- [About this task]: Across the records below, how many lines contain the string "none"? Give the number by itself.

- [Record excerpts]:
============================================================

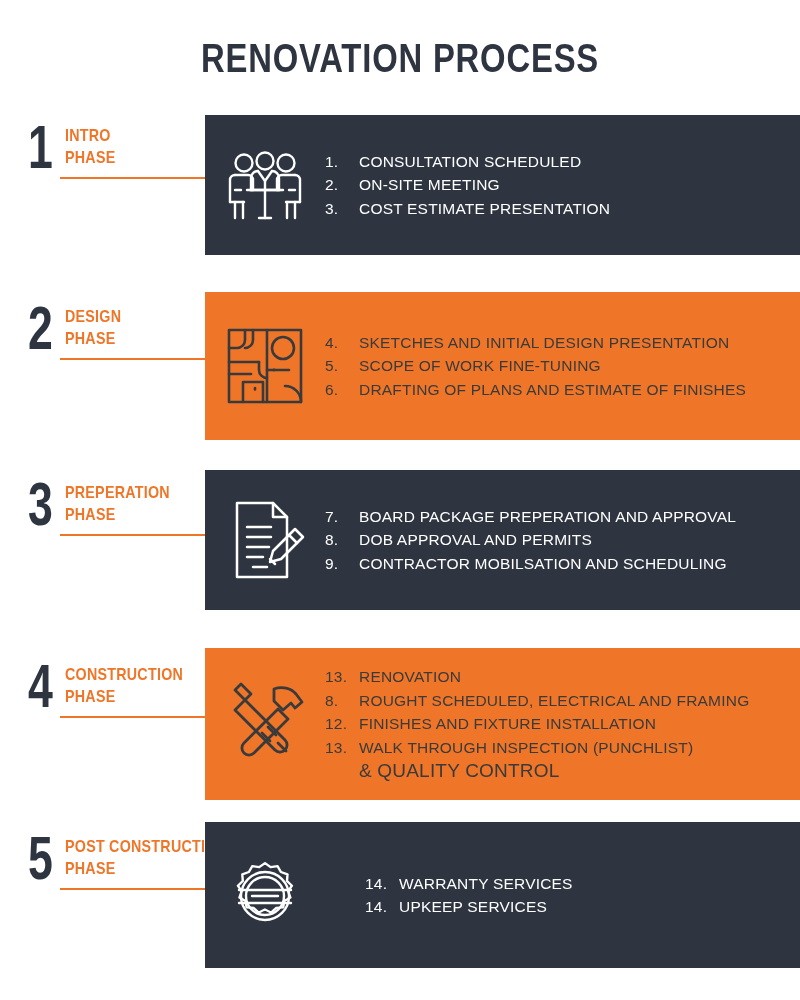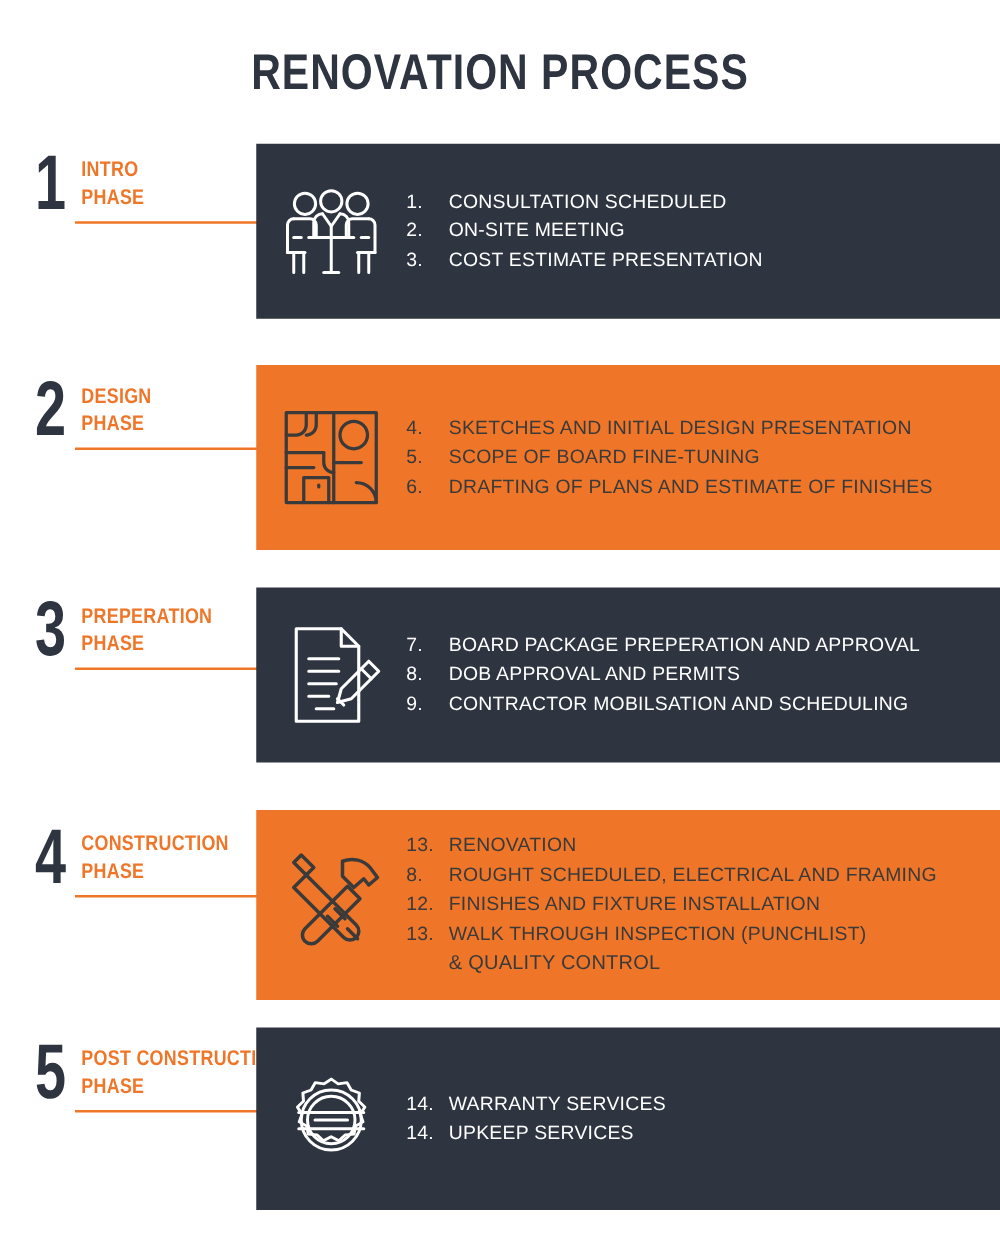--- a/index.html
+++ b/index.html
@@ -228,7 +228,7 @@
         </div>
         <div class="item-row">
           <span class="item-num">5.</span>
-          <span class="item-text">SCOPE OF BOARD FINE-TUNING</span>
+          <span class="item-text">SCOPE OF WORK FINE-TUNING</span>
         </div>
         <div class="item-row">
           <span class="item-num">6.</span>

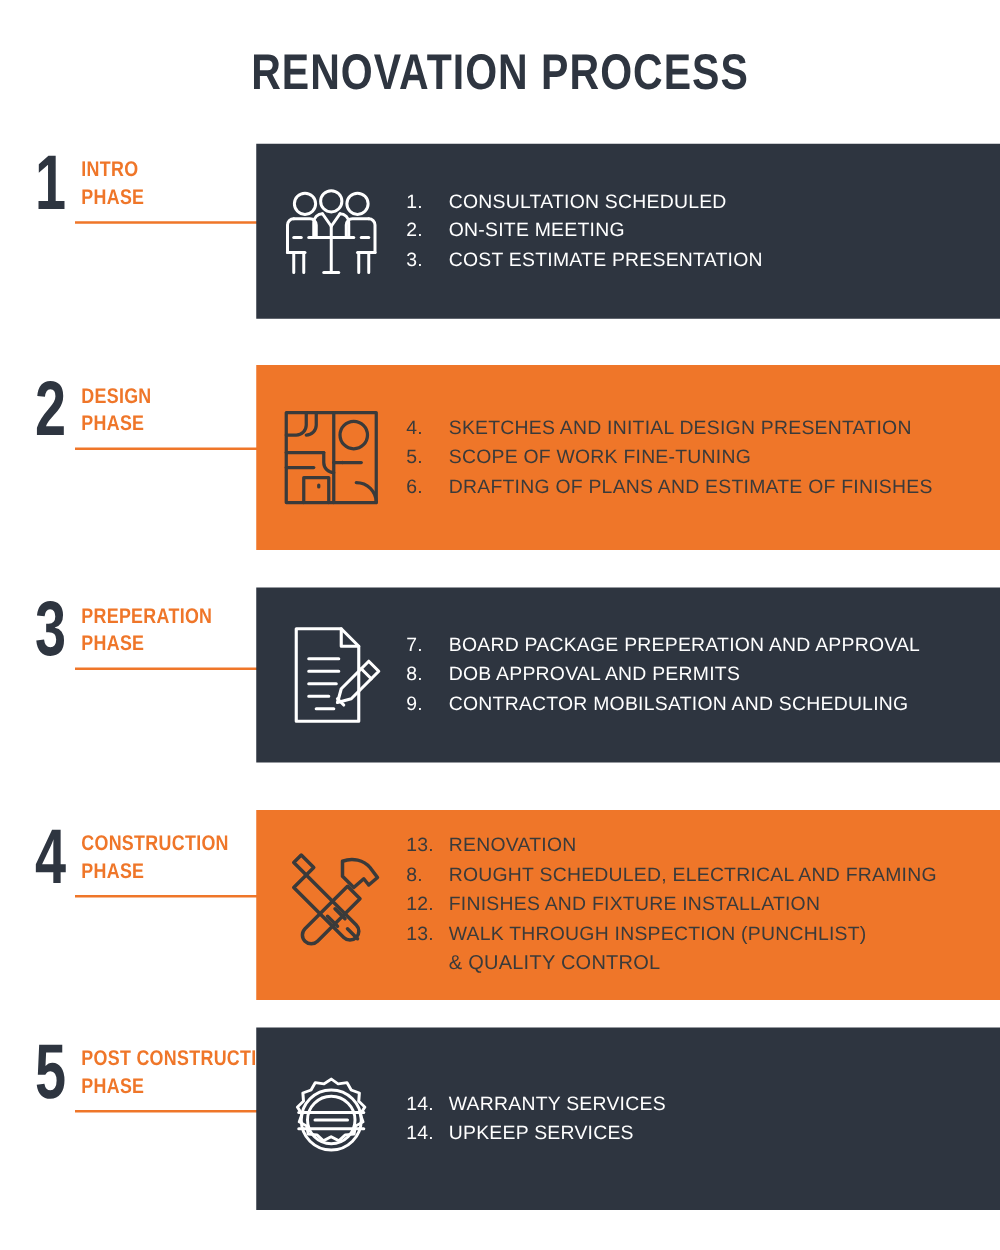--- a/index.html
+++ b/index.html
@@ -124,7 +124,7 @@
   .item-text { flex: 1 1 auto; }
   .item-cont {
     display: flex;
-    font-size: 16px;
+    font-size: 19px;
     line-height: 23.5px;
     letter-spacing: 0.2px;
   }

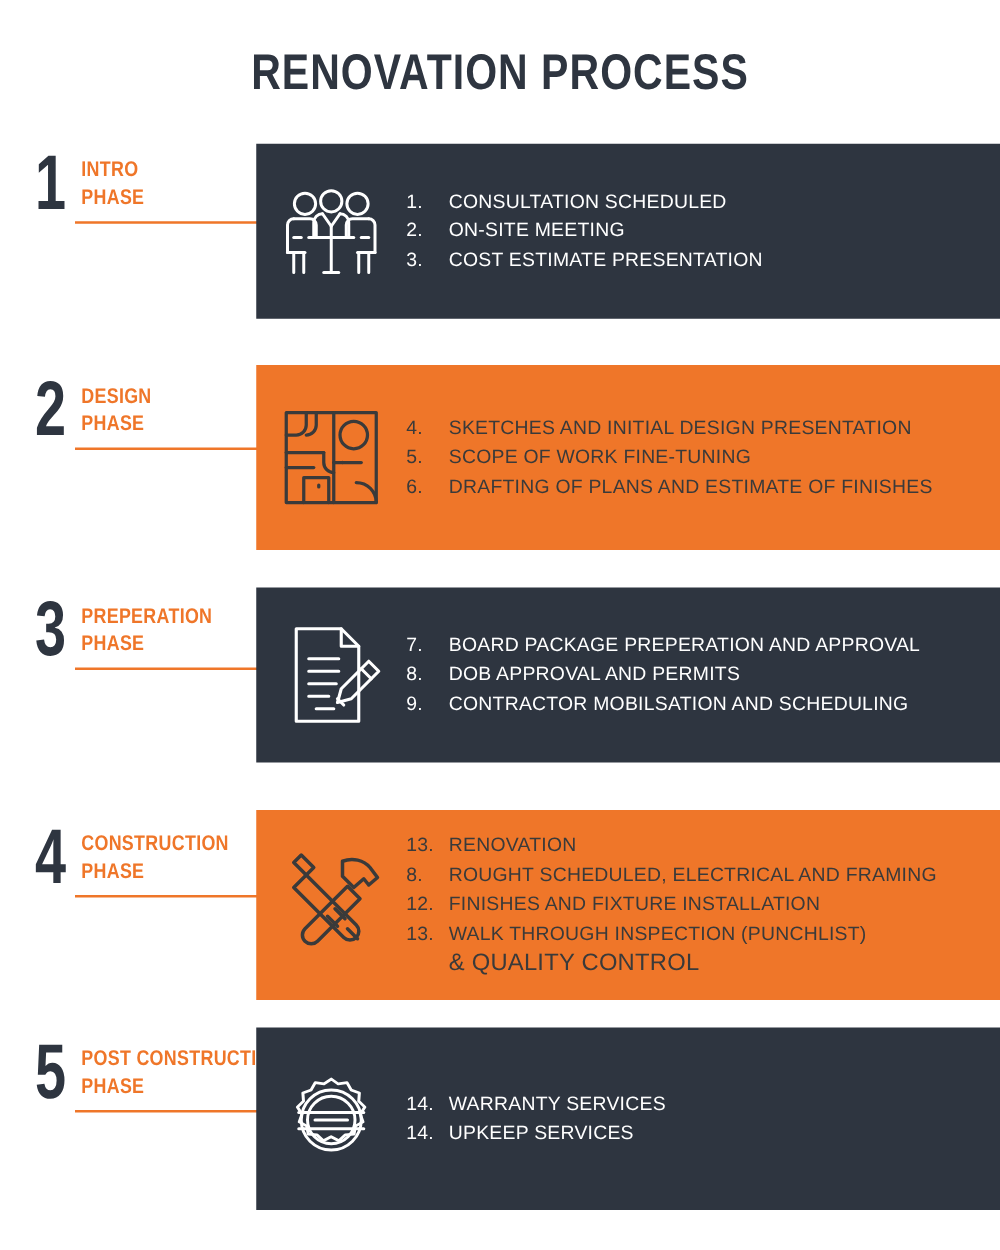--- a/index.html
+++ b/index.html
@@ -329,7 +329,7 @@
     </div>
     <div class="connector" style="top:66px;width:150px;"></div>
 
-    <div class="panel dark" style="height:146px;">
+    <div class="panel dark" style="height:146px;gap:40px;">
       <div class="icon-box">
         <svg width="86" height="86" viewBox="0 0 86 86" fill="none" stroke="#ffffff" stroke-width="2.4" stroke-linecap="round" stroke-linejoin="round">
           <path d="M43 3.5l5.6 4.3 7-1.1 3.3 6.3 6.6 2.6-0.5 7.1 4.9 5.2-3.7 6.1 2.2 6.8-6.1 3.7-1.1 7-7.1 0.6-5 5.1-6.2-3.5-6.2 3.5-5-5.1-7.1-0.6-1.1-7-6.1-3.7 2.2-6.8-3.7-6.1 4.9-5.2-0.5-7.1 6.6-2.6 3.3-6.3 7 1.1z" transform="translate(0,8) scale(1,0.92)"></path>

============================================================

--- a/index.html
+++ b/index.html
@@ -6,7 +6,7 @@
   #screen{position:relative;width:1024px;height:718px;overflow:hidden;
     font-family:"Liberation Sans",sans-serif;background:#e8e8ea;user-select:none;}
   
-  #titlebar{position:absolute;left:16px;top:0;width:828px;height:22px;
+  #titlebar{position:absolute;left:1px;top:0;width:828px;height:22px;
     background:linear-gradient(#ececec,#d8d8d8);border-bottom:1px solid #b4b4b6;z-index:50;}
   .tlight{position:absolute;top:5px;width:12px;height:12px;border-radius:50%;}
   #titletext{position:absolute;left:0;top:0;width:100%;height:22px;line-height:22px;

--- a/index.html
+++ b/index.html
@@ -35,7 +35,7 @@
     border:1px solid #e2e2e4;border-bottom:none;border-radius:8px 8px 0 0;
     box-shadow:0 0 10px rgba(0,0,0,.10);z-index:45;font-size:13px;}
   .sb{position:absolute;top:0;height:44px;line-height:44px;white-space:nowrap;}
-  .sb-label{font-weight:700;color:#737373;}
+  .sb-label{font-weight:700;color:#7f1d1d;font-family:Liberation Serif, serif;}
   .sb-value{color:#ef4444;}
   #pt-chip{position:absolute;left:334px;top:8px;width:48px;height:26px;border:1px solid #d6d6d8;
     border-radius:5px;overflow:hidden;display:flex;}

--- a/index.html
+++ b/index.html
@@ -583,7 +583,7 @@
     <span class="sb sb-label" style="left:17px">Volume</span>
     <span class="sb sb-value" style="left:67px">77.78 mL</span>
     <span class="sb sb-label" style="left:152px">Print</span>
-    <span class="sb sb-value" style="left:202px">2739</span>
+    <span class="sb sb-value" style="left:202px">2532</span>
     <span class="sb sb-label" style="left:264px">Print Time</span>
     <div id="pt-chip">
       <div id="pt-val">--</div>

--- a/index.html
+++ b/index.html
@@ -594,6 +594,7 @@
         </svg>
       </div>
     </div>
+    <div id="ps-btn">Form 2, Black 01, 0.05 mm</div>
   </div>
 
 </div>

============================================================

- [Reply to the task]: 3